** DATA FOR PROCESSING follows **

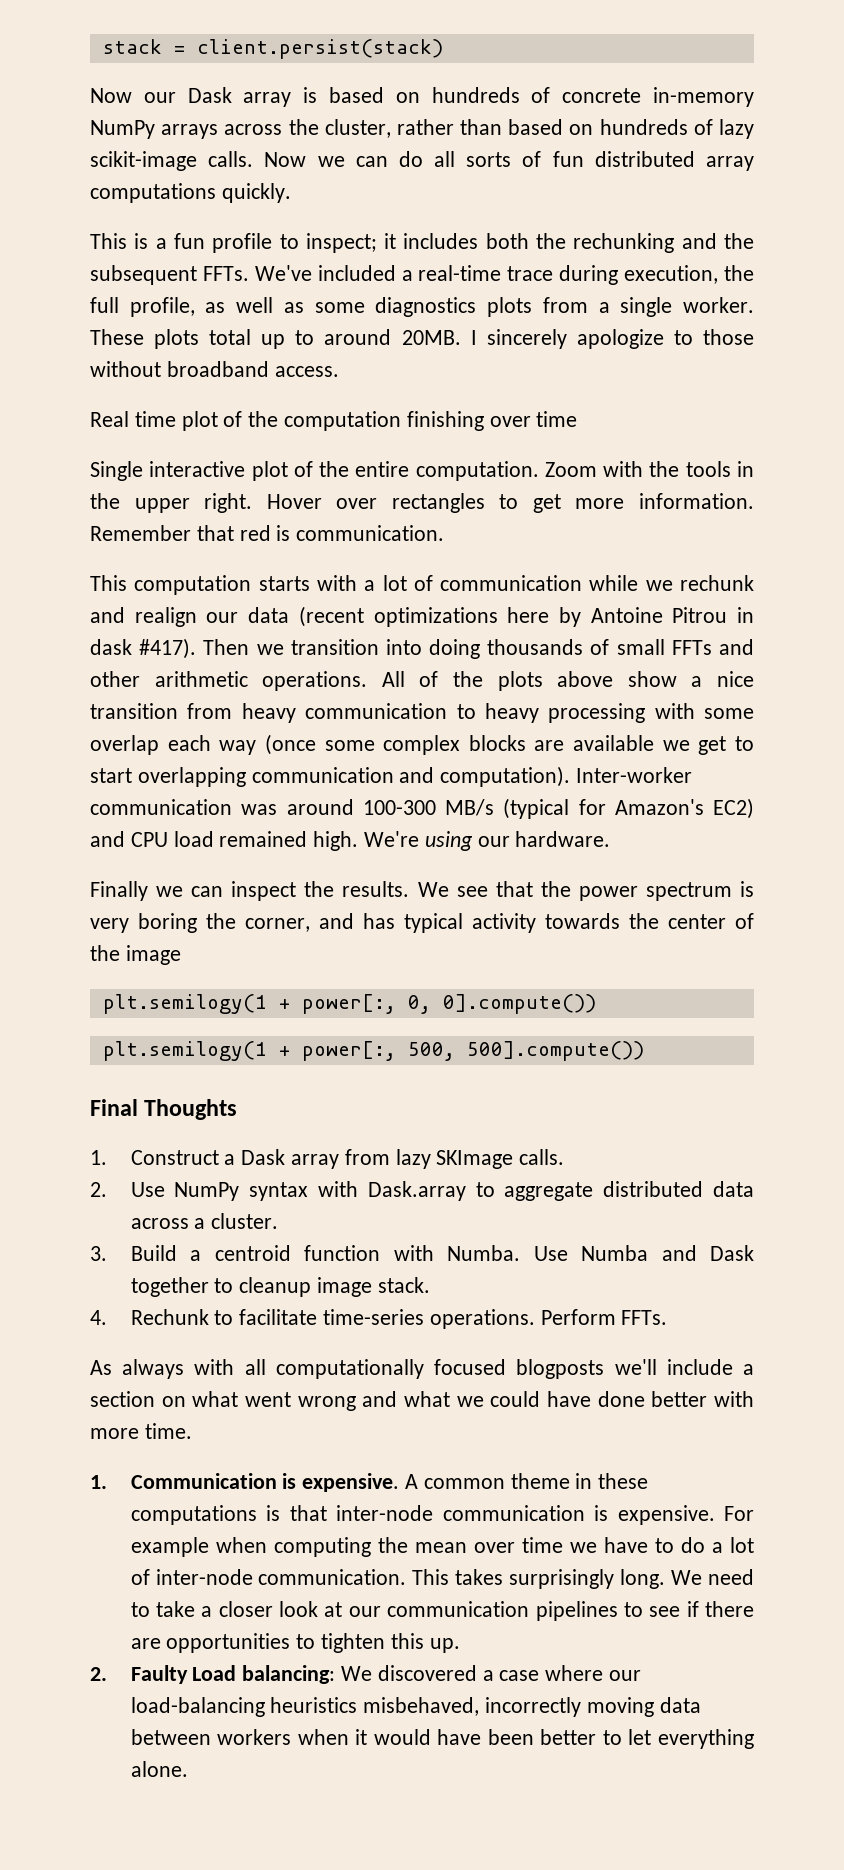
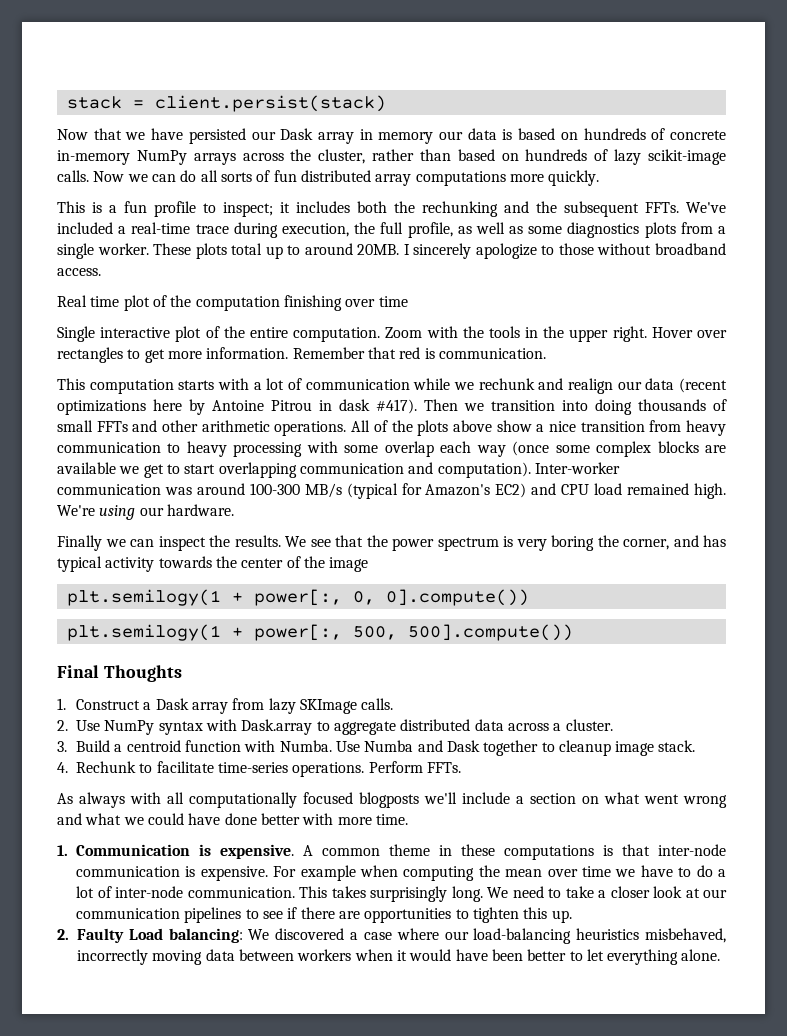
- Now our Dask array is based on hundreds of concrete in-memory NumPy arrays across the cluster, rather than based on hundreds of lazy scikit-image calls.
+ Now that we have persisted our Dask array in memory our data is based on hundreds of concrete in-memory NumPy arrays across the cluster, rather than based on hundreds of lazy scikit-image calls.
- Now we can do all sorts of fun distributed array computations quickly.
+ Now we can do all sorts of fun distributed array computations more quickly.

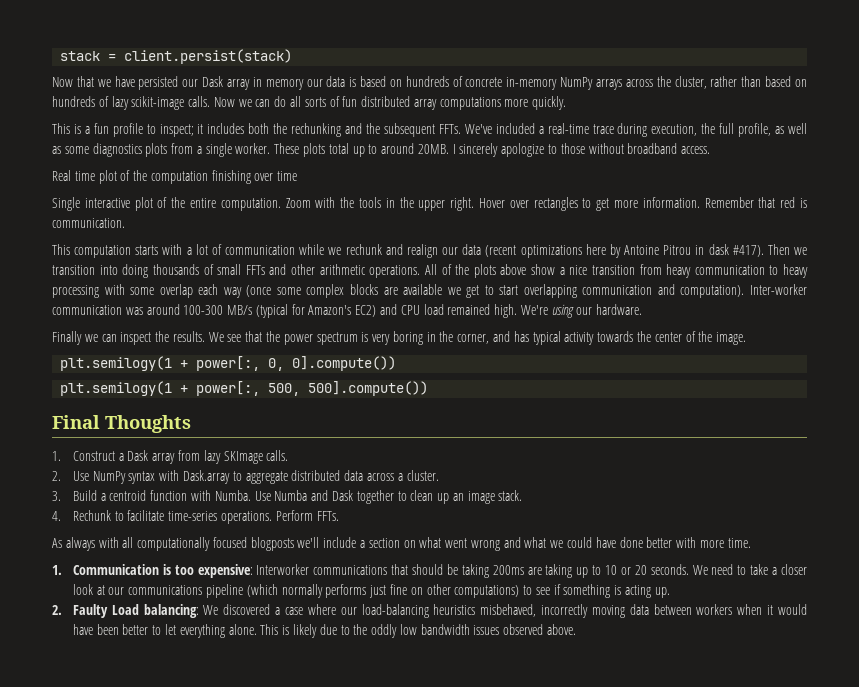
- We see that the power spectrum is very boring the corner, and has typical activity towards the center of the image
+ We see that the power spectrum is very boring in the corner, and has typical activity towards the center of the image.
- Use Numba and Dask together to cleanup image stack.
+ Use Numba and Dask together to clean up an image stack.
- 1. Communication is expensive. A common theme in these computations is that inter-node communication is expensive. For example when computing the mean over time we have to do a lot of inter-node communication. This takes surprisingly long.
+ 1. Communication is too expensive: Interworker communications that should be taking 200ms are taking up to 10 or 20 seconds.
- We need to take a closer look at our communication pipelines to see if there are opportunities to tighten this up.
+ We need to take a closer look at our communications pipeline (which normally performs just fine on other computations) to see if something is acting up.
+ This is likely due to the oddly low bandwidth issues observed above.

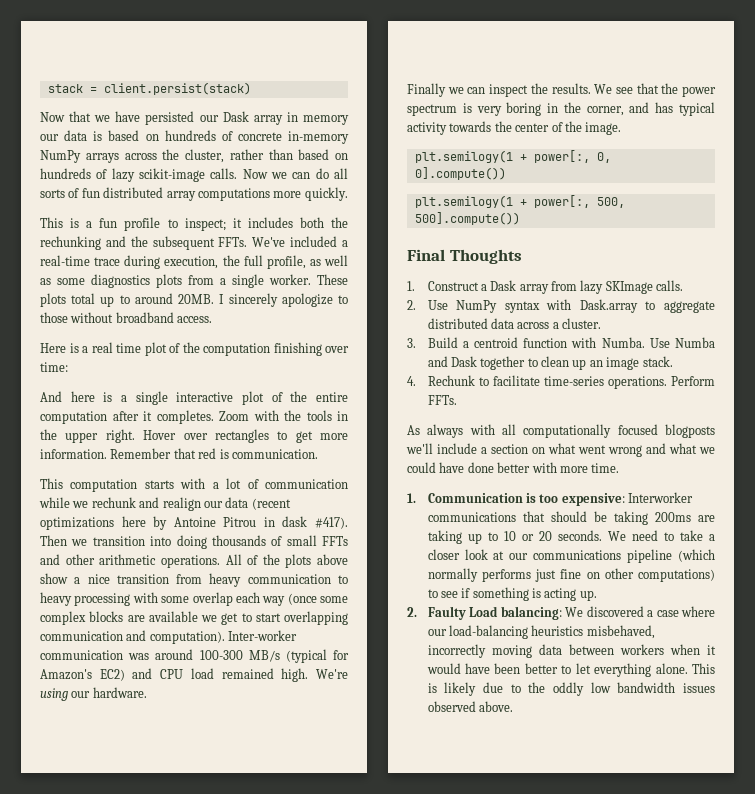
- Real time plot of the computation finishing over time
- Single interactive plot of the entire computation.
+ Here is a real time plot of the computation finishing over time:
+ And here is a single interactive plot of the entire computation after it completes.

** End of DATA FOR PROCESSING **

» WORK REQUIRED: In transcribing the listing, keep each word as it is and drop the pictures.

» SOLUTION TO THIS TASK:
- Now our Dask array is based on hundreds of concrete in-memory NumPy arrays across the cluster, rather than based on hundreds of lazy scikit-image calls.
+ Now that we have persisted our Dask array in memory our data is based on hundreds of concrete in-memory NumPy arrays across the cluster, rather than based on hundreds of lazy scikit-image calls.
- Now we can do all sorts of fun distributed array computations quickly.
+ Now we can do all sorts of fun distributed array computations more quickly.

- We see that the power spectrum is very boring the corner, and has typical activity towards the center of the image
+ We see that the power spectrum is very boring in the corner, and has typical activity towards the center of the image.
- Use Numba and Dask together to cleanup image stack.
+ Use Numba and Dask together to clean up an image stack.
- 1. Communication is expensive. A common theme in these computations is that inter-node communication is expensive. For example when computing the mean over time we have to do a lot of inter-node communication. This takes surprisingly long.
+ 1. Communication is too expensive: Interworker communications that should be taking 200ms are taking up to 10 or 20 seconds.
- We need to take a closer look at our communication pipelines to see if there are opportunities to tighten this up.
+ We need to take a closer look at our communications pipeline (which normally performs just fine on other computations) to see if something is acting up.
+ This is likely due to the oddly low bandwidth issues observed above.

- Real time plot of the computation finishing over time
- Single interactive plot of the entire computation.
+ Here is a real time plot of the computation finishing over time:
+ And here is a single interactive plot of the entire computation after it completes.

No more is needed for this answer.